Na palma da mão
- É a tradição - declarou solenemente o alto sacerdote Tsomaq, de pé ao lado do rei Akhsar junto ao leito da rainha Eudoxia, que havia acabado de dar à luz à duas meninas.
- É uma tradição perfeitamente estúpida - protestou a rainha. - Vocês não vão matar uma das minhas filhas só porque ela é gêmea!
- Uma terrível catástrofe se abaterá sobre o reino se esse sacrifício não for feito - vaticinou Tsomaq, braços cruzados.
Consternada, Eudoxia encarou o marido.
- Faça alguma coisa! Você é o rei!
- Sou o rei, mas me curvo perante as forças sobrenaturais - admitiu Akhsar. - Se o alto sacerdote diz que uma das crianças terá que ser sacrificada...
- Mas qual delas? - Eudoxia ainda não queria acreditar que o ato inominável iria adiante. - São idênticas!

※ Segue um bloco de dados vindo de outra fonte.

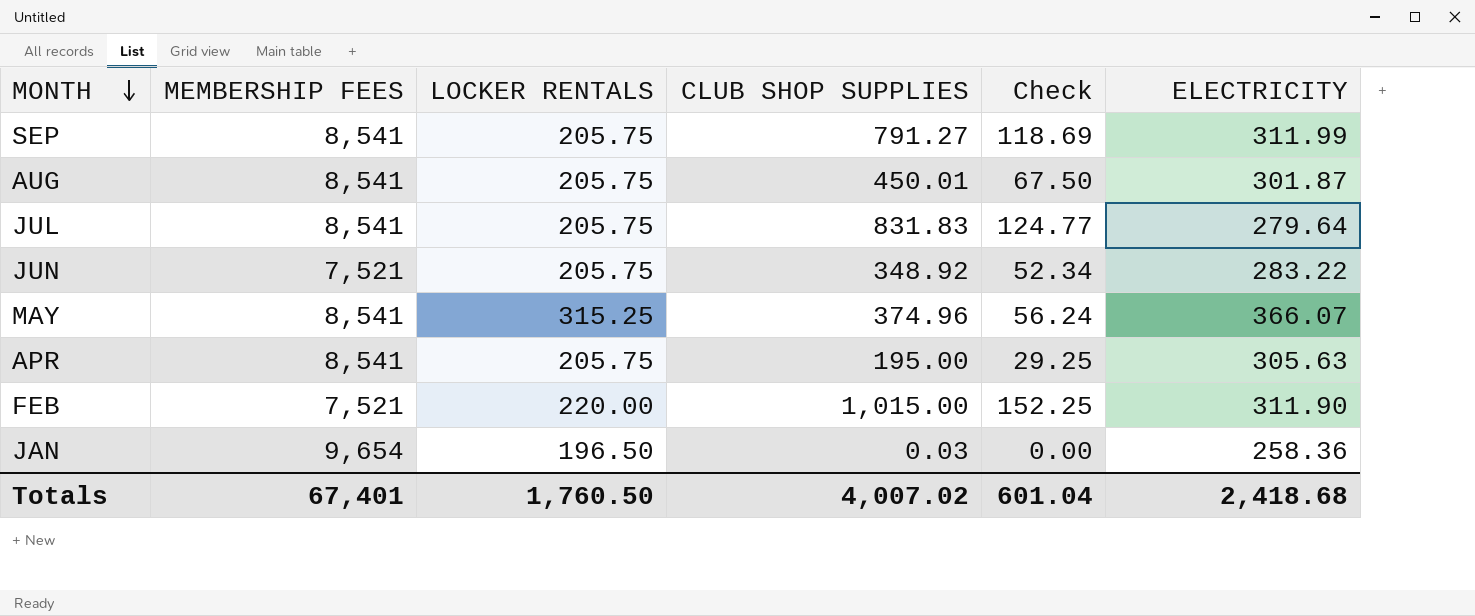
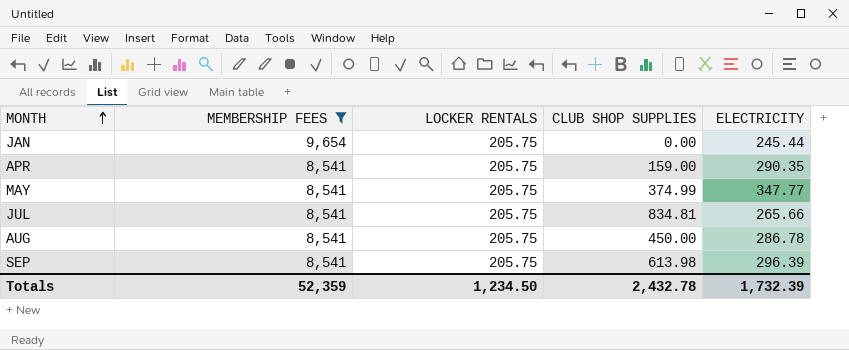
filter: none -> MEMBERSHIP FEES != 7,521
row order: MONTH descending -> MONTH ascending
column Check | formula: [CLUB SHOP SUPPLIES] * 0.15 -> none
JAN | LOCKER RENTALS: 196.50 -> 205.75
JAN | CLUB SHOP SUPPLIES: 0.03 -> 0.00
JAN | ELECTRICITY: 258.36 -> 245.44
APR | CLUB SHOP SUPPLIES: 195.00 -> 159.00
APR | ELECTRICITY: 305.63 -> 290.35
MAY | LOCKER RENTALS: 315.25 -> 205.75
MAY | CLUB SHOP SUPPLIES: 374.96 -> 374.99
MAY | ELECTRICITY: 366.07 -> 347.77
JUL | CLUB SHOP SUPPLIES: 831.83 -> 834.81
JUL | ELECTRICITY: 279.64 -> 265.66
AUG | CLUB SHOP SUPPLIES: 450.01 -> 450.00
AUG | ELECTRICITY: 301.87 -> 286.78
SEP | CLUB SHOP SUPPLIES: 791.27 -> 613.98
SEP | ELECTRICITY: 311.99 -> 296.39
Totals | MEMBERSHIP FEES: 67,401 -> 52,359
Totals | LOCKER RENTALS: 1,760.50 -> 1,234.50
Totals | CLUB SHOP SUPPLIES: 4,007.02 -> 2,432.78
Totals | ELECTRICITY: 2,418.68 -> 1,732.39

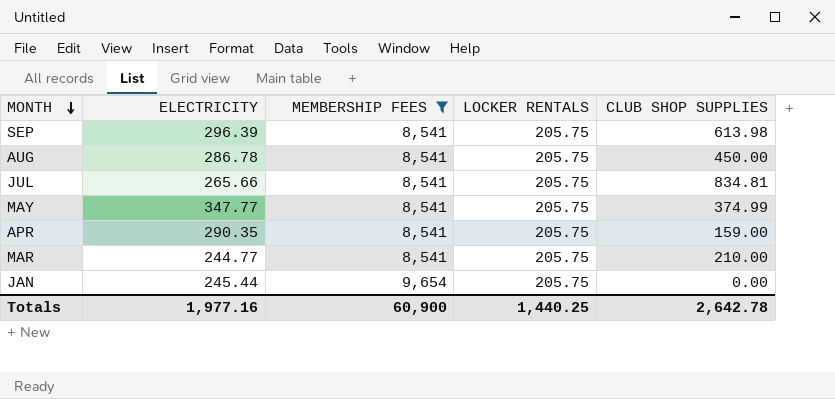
row order: MONTH ascending -> MONTH descending
column ELECTRICITY | position: 5 -> 2
row MAR: none -> 244.77 | 8,541 | 205.75 | 210.00
Totals | ELECTRICITY: 1,732.39 -> 1,977.16
Totals | MEMBERSHIP FEES: 52,359 -> 60,900
Totals | LOCKER RENTALS: 1,234.50 -> 1,440.25
Totals | CLUB SHOP SUPPLIES: 2,432.78 -> 2,642.78

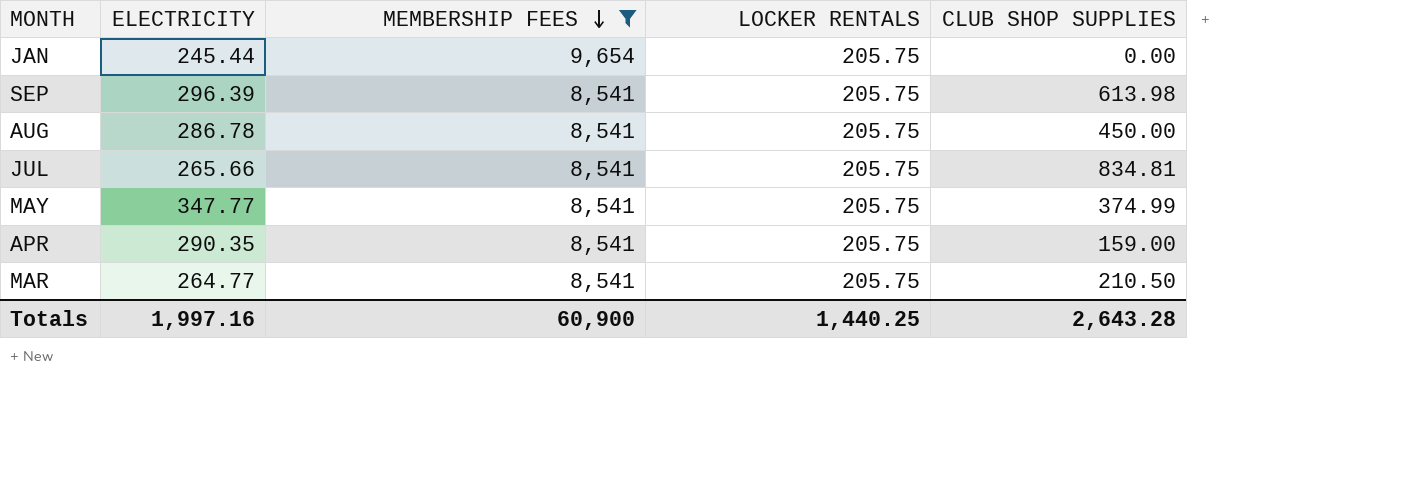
row order: MONTH descending -> MEMBERSHIP FEES descending
MAR | ELECTRICITY: 244.77 -> 264.77
MAR | CLUB SHOP SUPPLIES: 210.00 -> 210.50
Totals | ELECTRICITY: 1,977.16 -> 1,997.16
Totals | CLUB SHOP SUPPLIES: 2,642.78 -> 2,643.28

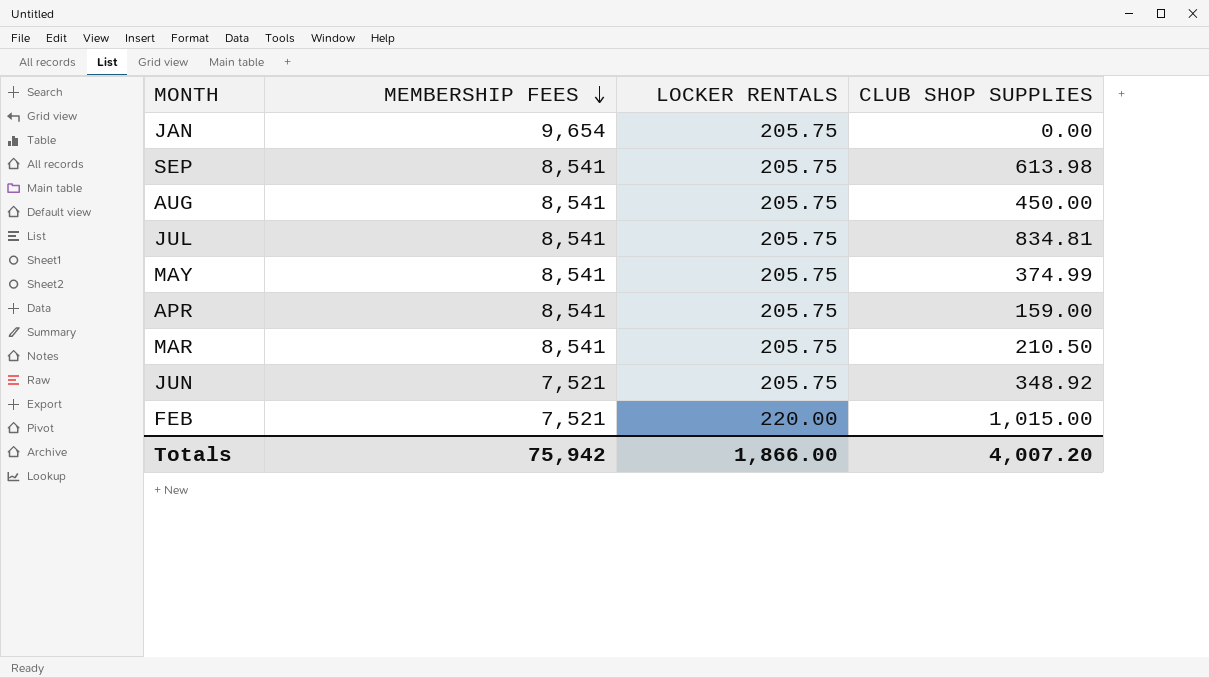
filter: MEMBERSHIP FEES != 7,521 -> none
column ELECTRICITY | position: 2 -> none
Totals | MEMBERSHIP FEES: 60,900 -> 75,942
Totals | LOCKER RENTALS: 1,440.25 -> 1,866.00
Totals | CLUB SHOP SUPPLIES: 2,643.28 -> 4,007.20

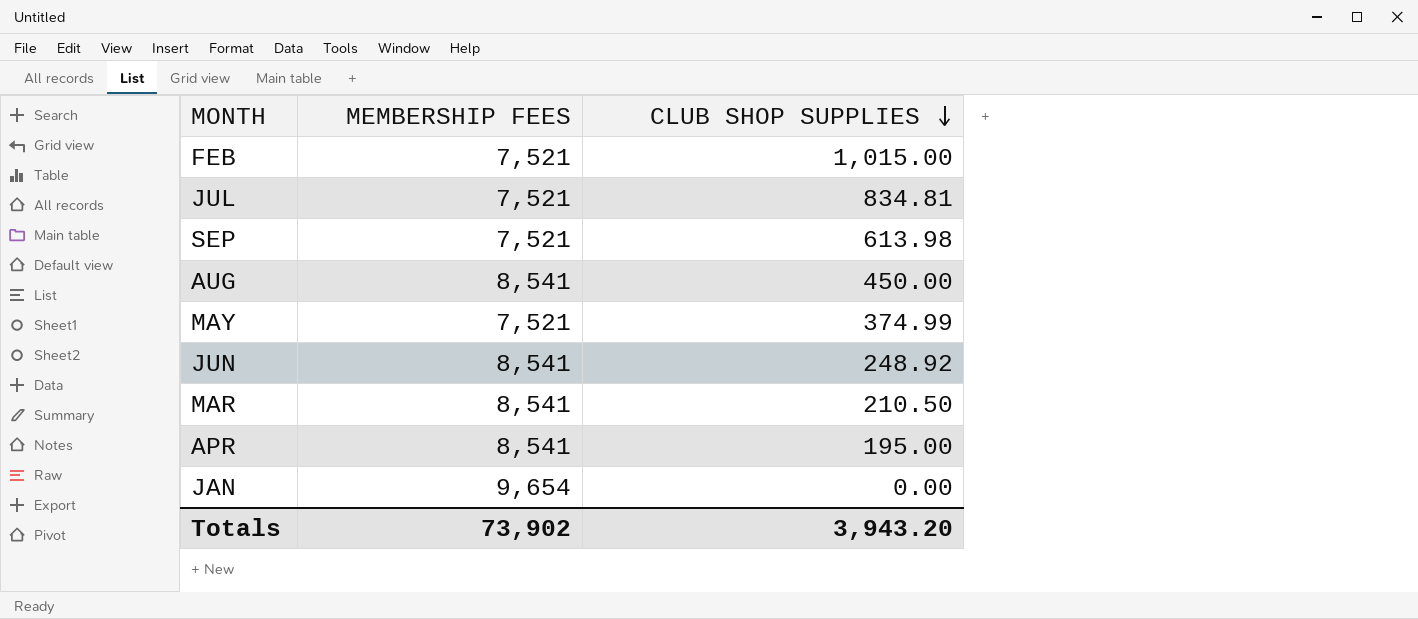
row order: MEMBERSHIP FEES descending -> CLUB SHOP SUPPLIES descending
column LOCKER RENTALS | position: 3 -> none
JUL | MEMBERSHIP FEES: 8,541 -> 7,521
SEP | MEMBERSHIP FEES: 8,541 -> 7,521
MAY | MEMBERSHIP FEES: 8,541 -> 7,521
JUN | MEMBERSHIP FEES: 7,521 -> 8,541
JUN | CLUB SHOP SUPPLIES: 348.92 -> 248.92
APR | CLUB SHOP SUPPLIES: 159.00 -> 195.00
Totals | MEMBERSHIP FEES: 75,942 -> 73,902
Totals | CLUB SHOP SUPPLIES: 4,007.20 -> 3,943.20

- A mais velha - decretou o alto sacerdote. - A que nasceu primeiro.
A primogênita foi levada então por uma aia para o berço real, enquanto sua desditosa irmã foi conduzida para fora do quarto por um soldado da guarda de honra.

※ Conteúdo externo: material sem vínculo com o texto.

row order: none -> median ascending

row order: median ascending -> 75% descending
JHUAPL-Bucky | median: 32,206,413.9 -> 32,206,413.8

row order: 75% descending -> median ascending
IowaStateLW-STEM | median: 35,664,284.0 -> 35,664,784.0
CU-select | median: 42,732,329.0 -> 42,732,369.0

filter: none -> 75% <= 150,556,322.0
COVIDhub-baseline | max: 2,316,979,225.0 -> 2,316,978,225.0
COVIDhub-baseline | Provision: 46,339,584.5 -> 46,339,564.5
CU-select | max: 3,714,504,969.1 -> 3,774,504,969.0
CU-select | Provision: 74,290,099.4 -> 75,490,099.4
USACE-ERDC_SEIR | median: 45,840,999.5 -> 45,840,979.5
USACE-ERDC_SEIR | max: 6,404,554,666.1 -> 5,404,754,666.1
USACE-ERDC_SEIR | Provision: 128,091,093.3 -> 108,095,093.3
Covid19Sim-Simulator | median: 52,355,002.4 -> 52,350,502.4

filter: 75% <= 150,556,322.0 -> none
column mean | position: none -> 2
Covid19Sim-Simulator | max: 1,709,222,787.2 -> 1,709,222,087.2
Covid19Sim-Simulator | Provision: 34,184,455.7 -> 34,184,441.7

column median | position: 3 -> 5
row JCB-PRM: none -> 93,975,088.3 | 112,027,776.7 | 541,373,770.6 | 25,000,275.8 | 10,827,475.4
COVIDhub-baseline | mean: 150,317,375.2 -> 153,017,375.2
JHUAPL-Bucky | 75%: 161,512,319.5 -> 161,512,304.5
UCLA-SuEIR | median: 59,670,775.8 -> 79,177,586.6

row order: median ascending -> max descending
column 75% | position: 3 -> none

- O que farão com a pobrezinha? - A rainha estava inconsolável.
- Será eliminada sem dor - prometeu o alto sacerdote.
Ocorre que o soldado que havia levado a caçula para execução, havia recebido ordens expressas para trocar a recém-nascida pelo bebê natimorto de uma camponesa, que havia dado a luz pouco antes da rainha. A pequena, chamada de Lira pela mãe adotiva, foi criada como pastora de ovelhas, bem distante da realidade da corte real onde crescia sua irmã Zarina.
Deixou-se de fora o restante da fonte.